Both assumptions are correct, but the former is mostly right: This is an Apple-produced movie that, like “Napoleon” and “Killers of the Flower Moon,” will be released in theaters on Friday through a traditional studio (Sony’s Columbia Pictures). This is more than just a gesture to theaters—its streaming date hasn’t even been announced. The director is Greg Berlanti, a TV veteran whose films include “Love, Simon” and “Life as We Know It.” Here, he seems to have drawn style and tone from Peyton Reed’s “Temptation of Love,” the 2003 Rock Hudson/Doris Day parody of the 1960s that starred Renée Zellweger and Ewan McGregor.

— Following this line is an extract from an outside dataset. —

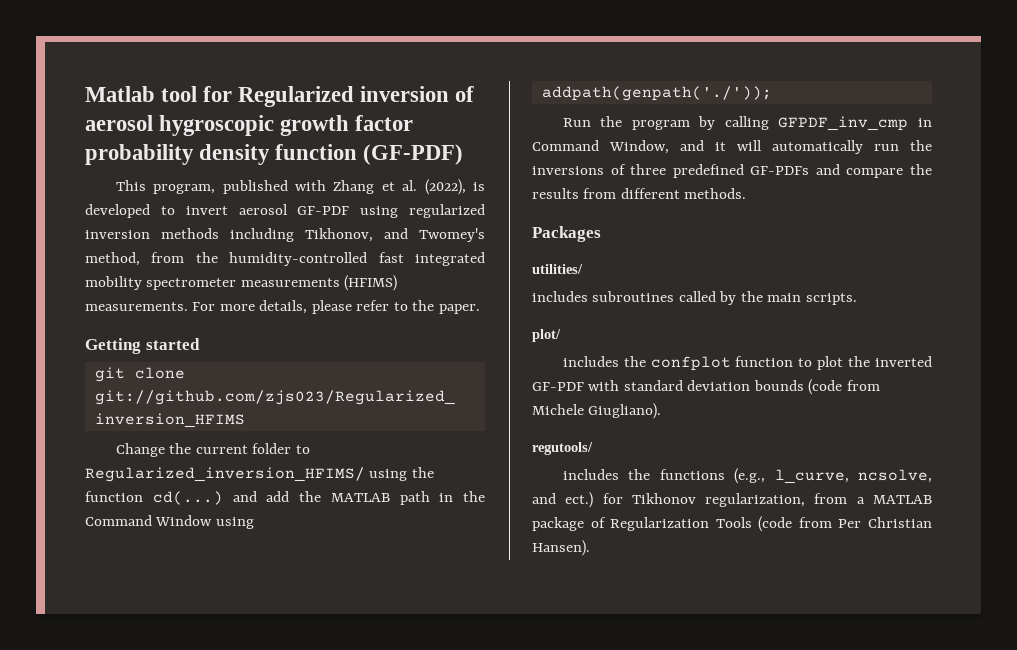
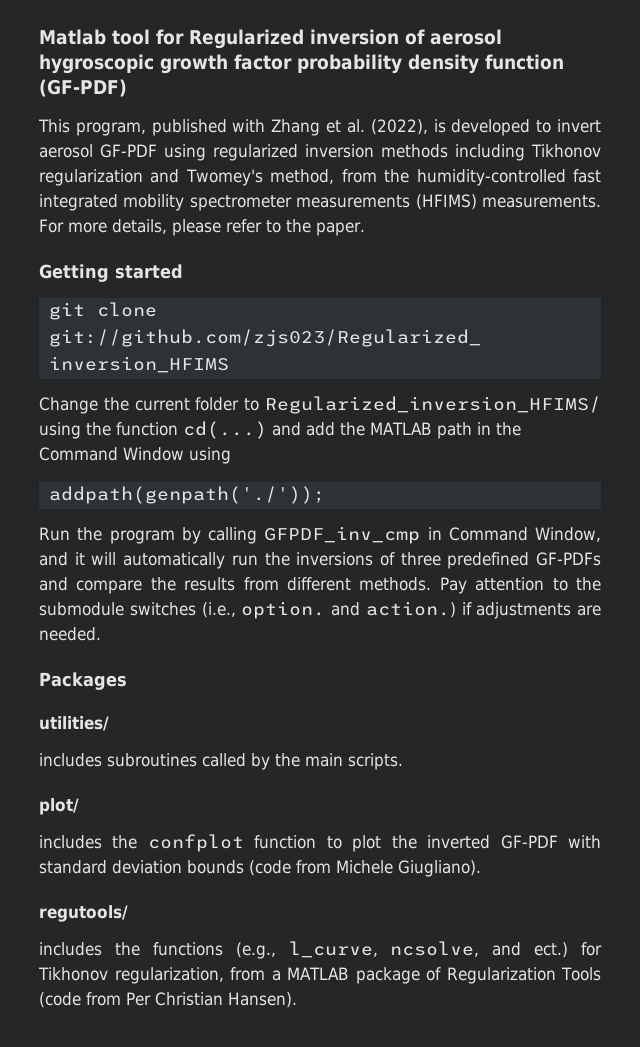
- This program, published with Zhang et al. (2022), is developed to invert aerosol GF-PDF using regularized inversion methods including Tikhonov, and Twomey's method, from the humidity-controlled fast integrated mobility spectrometer measurements (HFIMS) measurements.
+ This program, published with Zhang et al. (2022), is developed to invert aerosol GF-PDF using regularized inversion methods including Tikhonov regularization and Twomey's method, from the humidity-controlled fast integrated mobility spectrometer measurements (HFIMS) measurements.
+ Pay attention to the submodule switches (i.e., option. and action.) if adjustments are needed.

The script, written by Rose Gilroy and the story by Bill Kirstein and Keenan Flynn, is breezy and full of delightfully quirky energy, giving Johansson the chance to fully tap into her movie-star charisma as savvy, self-made Kelly Jones, a bit of a female version of Don Draper without the melancholy and flirtation, but with some secret baggage and the ability to charm and persuade just about anyone. If you can get past the opening montage, an awkward history lesson with the depth and nuance of a half-page, one-line grade-school report on the space race, you’ll be in for an enjoyable but aimless ride, courtesy of Johnson, who is a producer, along with Tatum and a talented supporting cast (Woody Harrelson, Ray Romano, Jim Rash). Tatum is perhaps a bit of a misfit as NASA launch director (and Korean War veteran) Cole Davis.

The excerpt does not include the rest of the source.